Edit difference data
+ + + + +

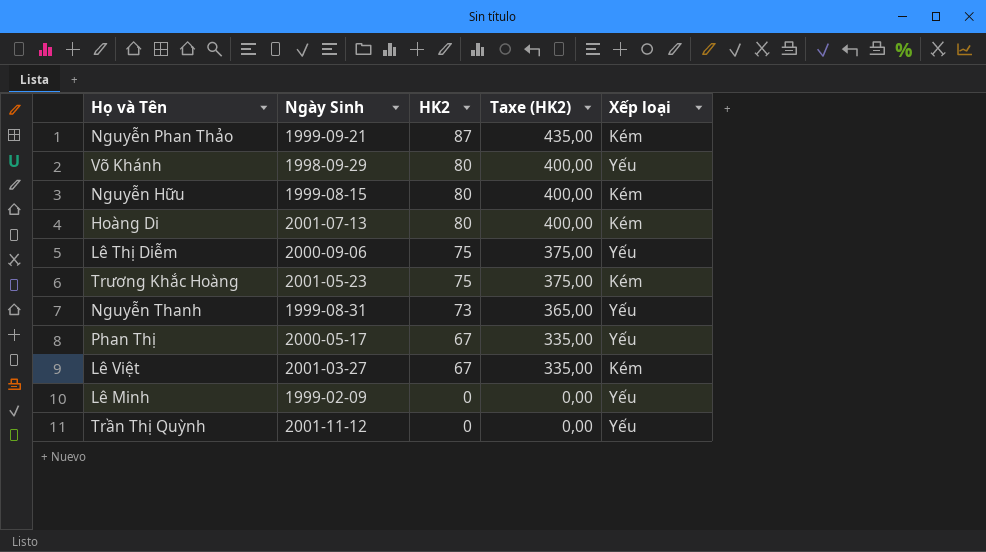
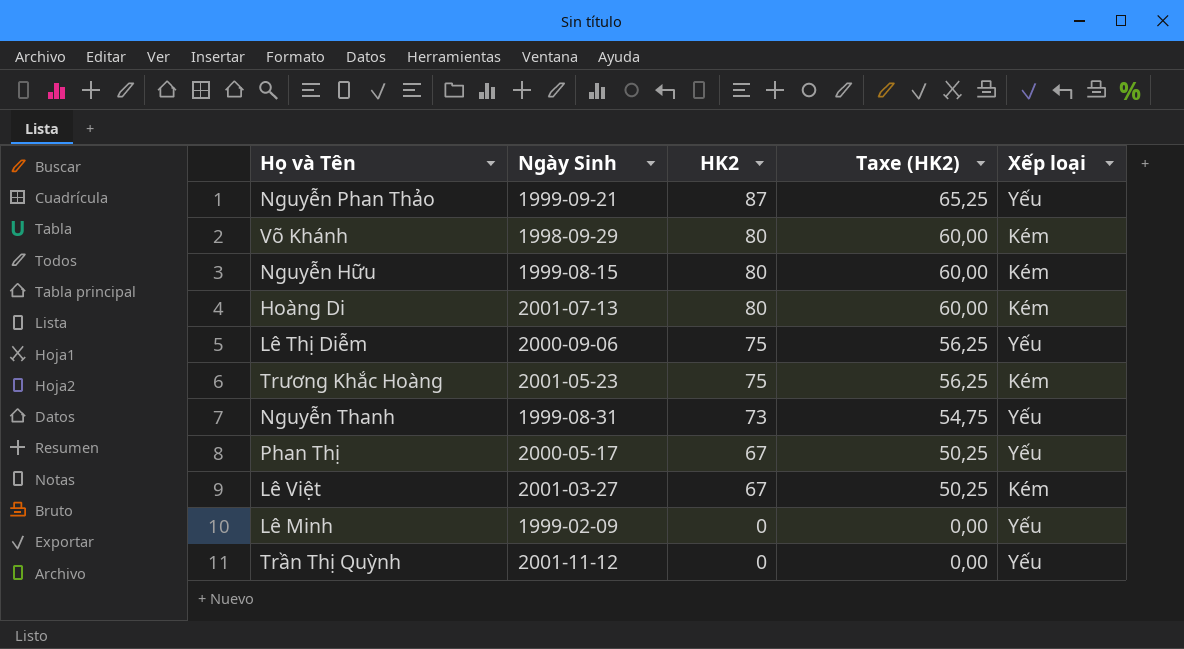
column Taxe (HK2) | formula: [HK2] * 5 -> [HK2] * 0,75
Nguyễn Phan Thảo | Xếp loại: Kém -> Yếu
Võ Khánh | Xếp loại: Yếu -> Kém

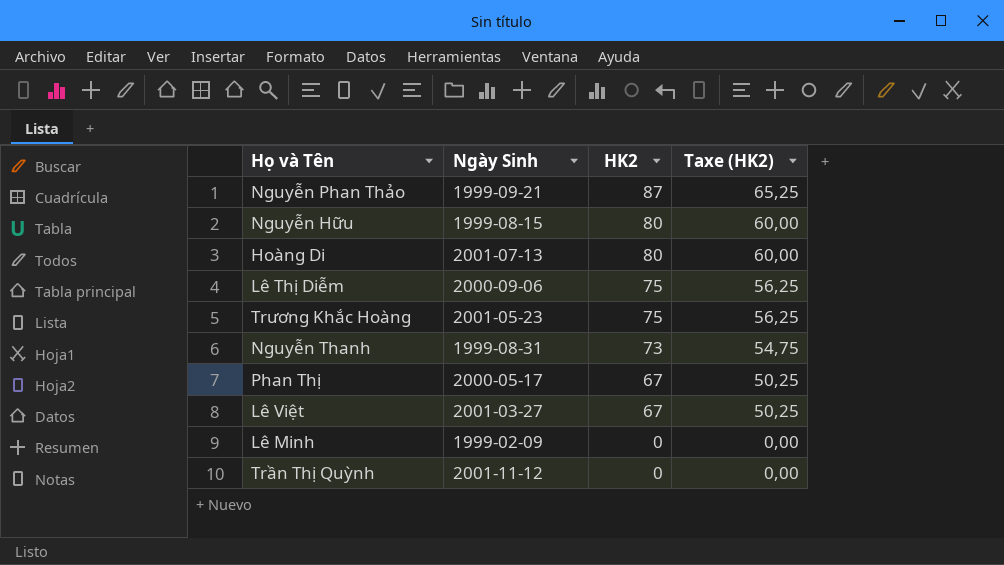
column Xếp loại | position: 5 -> none
row Võ Khánh: 1998-09-29 | 80 | 60,00 | Kém -> none

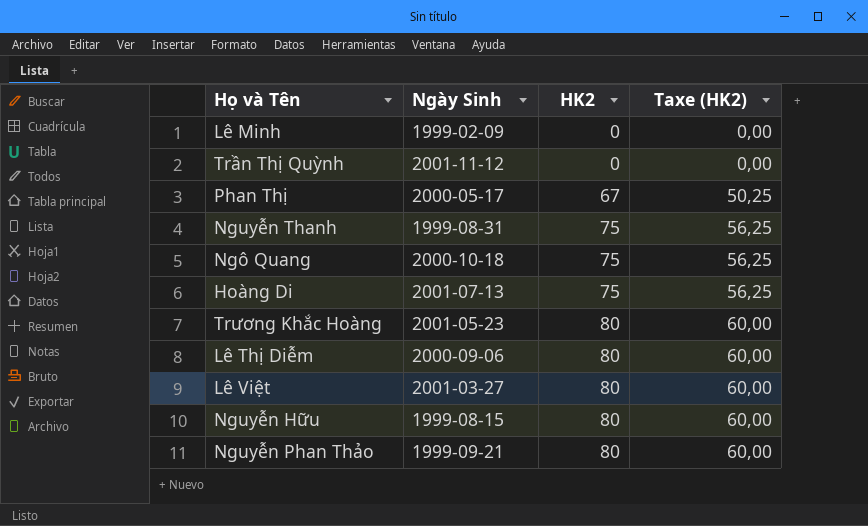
row order: HK2 descending -> HK2 ascending
Nguyễn Thanh | HK2: 73 -> 75
Nguyễn Thanh | Taxe (HK2): 54,75 -> 56,25
row Ngô Quang: none -> 2000-10-18 | 75 | 56,25
Hoàng Di | HK2: 80 -> 75
Hoàng Di | Taxe (HK2): 60,00 -> 56,25
Trương Khắc Hoàng | HK2: 75 -> 80
Trương Khắc Hoàng | Taxe (HK2): 56,25 -> 60,00
Lê Thị Diễm | HK2: 75 -> 80
Lê Thị Diễm | Taxe (HK2): 56,25 -> 60,00
Lê Việt | HK2: 67 -> 80
Lê Việt | Taxe (HK2): 50,25 -> 60,00
Nguyễn Phan Thảo | HK2: 87 -> 80
Nguyễn Phan Thảo | Taxe (HK2): 65,25 -> 60,00

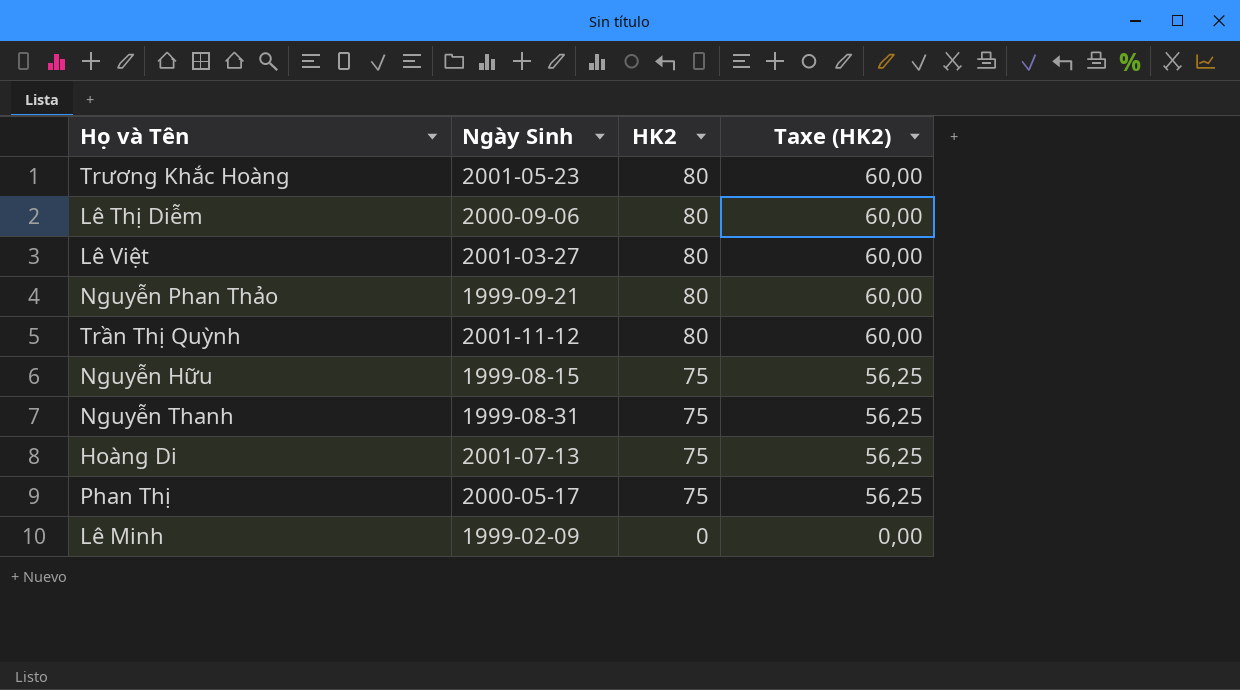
row order: HK2 ascending -> HK2 descending
row Ngô Quang: 2000-10-18 | 75 | 56,25 -> none
Trần Thị Quỳnh | HK2: 0 -> 80
Trần Thị Quỳnh | Taxe (HK2): 0,00 -> 60,00
Nguyễn Hữu | HK2: 80 -> 75
Nguyễn Hữu | Taxe (HK2): 60,00 -> 56,25
Phan Thị | HK2: 67 -> 75
Phan Thị | Taxe (HK2): 50,25 -> 56,25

+ + + + +

[What to produce]: Your answer must be every record above, word for word, with no pictures.

[Written solution]:
column Taxe (HK2) | formula: [HK2] * 5 -> [HK2] * 0,75
Nguyễn Phan Thảo | Xếp loại: Kém -> Yếu
Võ Khánh | Xếp loại: Yếu -> Kém

column Xếp loại | position: 5 -> none
row Võ Khánh: 1998-09-29 | 80 | 60,00 | Kém -> none

row order: HK2 descending -> HK2 ascending
Nguyễn Thanh | HK2: 73 -> 75
Nguyễn Thanh | Taxe (HK2): 54,75 -> 56,25
row Ngô Quang: none -> 2000-10-18 | 75 | 56,25
Hoàng Di | HK2: 80 -> 75
Hoàng Di | Taxe (HK2): 60,00 -> 56,25
Trương Khắc Hoàng | HK2: 75 -> 80
Trương Khắc Hoàng | Taxe (HK2): 56,25 -> 60,00
Lê Thị Diễm | HK2: 75 -> 80
Lê Thị Diễm | Taxe (HK2): 56,25 -> 60,00
Lê Việt | HK2: 67 -> 80
Lê Việt | Taxe (HK2): 50,25 -> 60,00
Nguyễn Phan Thảo | HK2: 87 -> 80
Nguyễn Phan Thảo | Taxe (HK2): 65,25 -> 60,00

row order: HK2 ascending -> HK2 descending
row Ngô Quang: 2000-10-18 | 75 | 56,25 -> none
Trần Thị Quỳnh | HK2: 0 -> 80
Trần Thị Quỳnh | Taxe (HK2): 0,00 -> 60,00
Nguyễn Hữu | HK2: 80 -> 75
Nguyễn Hữu | Taxe (HK2): 60,00 -> 56,25
Phan Thị | HK2: 67 -> 75
Phan Thị | Taxe (HK2): 50,25 -> 56,25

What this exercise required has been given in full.